The U.S. government secretly funded more than 120 biolabs across 30 countries, including more than 40 sites in Ukraine, according to declassified intelligence released Friday by DNI Tulsi Gabbard, who says the program was deliberately hidden from the American public.
The Office of the Director of National Intelligence published a formal press release Friday confirming decades of U.S. taxpayer funding for a global network of biological laboratories. Director Tulsi Gabbard said the evidence had been "knowingly withheld from the American people," and that those who raised questions about the program were accused of being "foreign assets and traitors to America." Clinical trials conducted at the facilities raised "significant ethical, financial and security concerns," the release states. Newsweek and WMAL independently confirmed the disclosure the same day.
The three principal funding channels, according to the DNI disclosure, were the Pentagon's Defense Threat Reduction Agency, originally built around Cold War-era programs to secure Soviet-era biological threats, along with the Walter Reed Army Institute of Research and USAID. Together they funded research on some of the world's most dangerous pathogens: tuberculosis, Ebola, SARS, swine fever, Newcastle disease, and pathogenic avian flu. Some facilities conducted gain-of-function experiments, a class of research that genetically modifies organisms to study enhanced transmissibility, with what Gabbard described as "little visibility or oversight."
More than a third of the identified laboratories sit inside Ukraine. That was not a surprise to everyone inside the intelligence world: IC assessments had previously warned, though not publicly, that U.S.-funded facilities in Ukraine likely housed dangerous pathogens and remained vulnerable to Russian attack, seizure, or damage. Some sites operated under what the disclosure describes as "especially dangerous pathogen certification," holding repositories that included SARS and Ebola strains alongside American-funded studies on pathogenic avian flu.
With the war still active and front lines shifting, the status of those sites is not an abstract concern. Whether any facility has been compromised, and what any foreign force may have encountered at labs near contested territory, is among the specific questions Gabbard's new directives order the Intelligence Community to answer.
Directives and Open Questions
Gabbard issued new IC collection directives ordering a full geographic and biological inventory of all remaining U.S.-funded lab sites abroad, including what pathogens each holds and what research continues. The directives also call for terminating any remaining gain-of-function work at foreign facilities receiving American funding, in line with President Trump's May 2025 executive order banning federal dollars for that class of research abroad without rigorous U.S. oversight.
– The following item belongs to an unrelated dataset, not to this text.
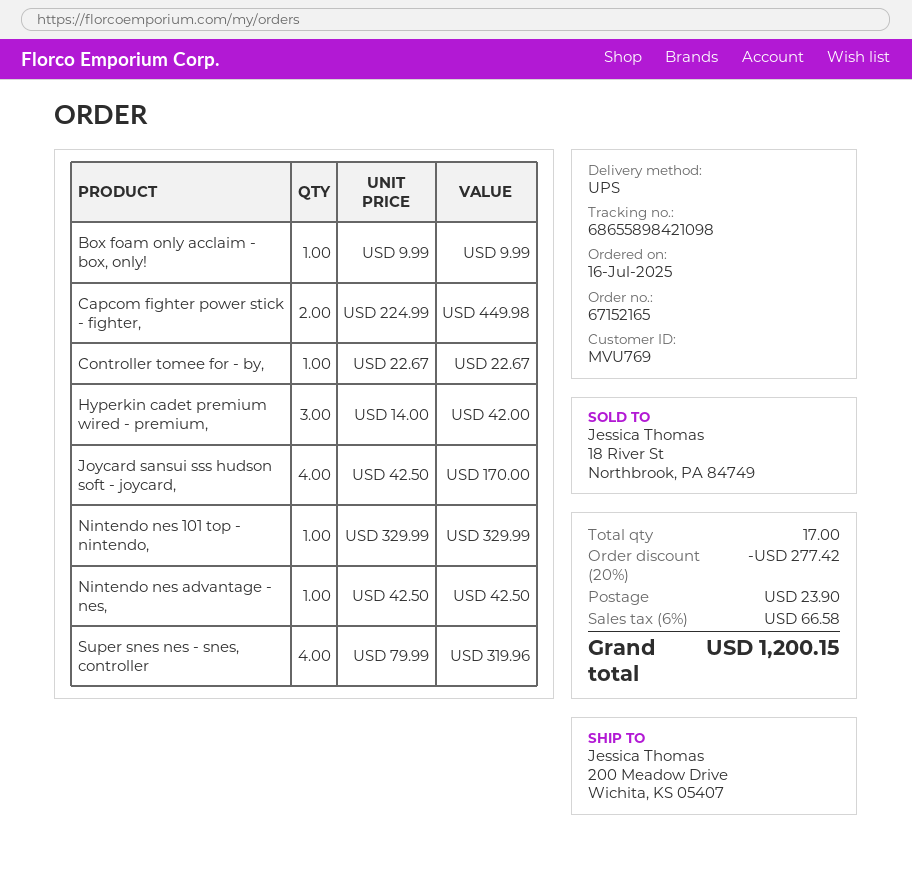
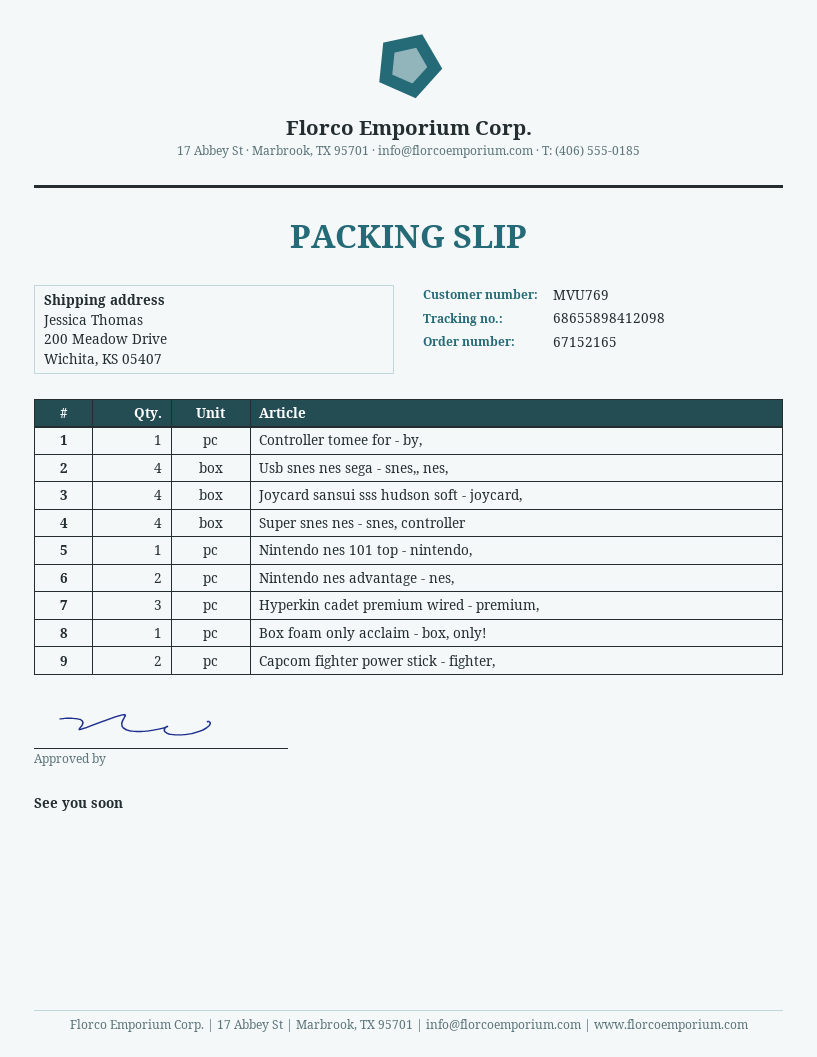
tracking number: 68655898421098 -> 68655898412098
Nintendo nes advantage - nes,: 1 -> 2
Usb snes nes sega - snes,, nes,: none -> 4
The accountability question remains wide open. The DNI release describes the concealment as deliberate but names no specific officials who authorized the program's decades-long expansion across multiple administrations, and representatives for past administrations had not commented by Friday evening. Whether congressional intelligence committees were ever fully briefed on the network's scope is also unresolved. No formal response from Capitol Hill had been issued.
The investigation Gabbard launched is now on the record. The next disclosures, specifically the named agencies and officials behind each contract, the full pathogen inventory, and the congressional notification record, will determine whether anyone in authority is held responsible. The public has now been told it was kept in the dark. The question of who kept it there, and whether they face any consequence, is only beginning to be asked.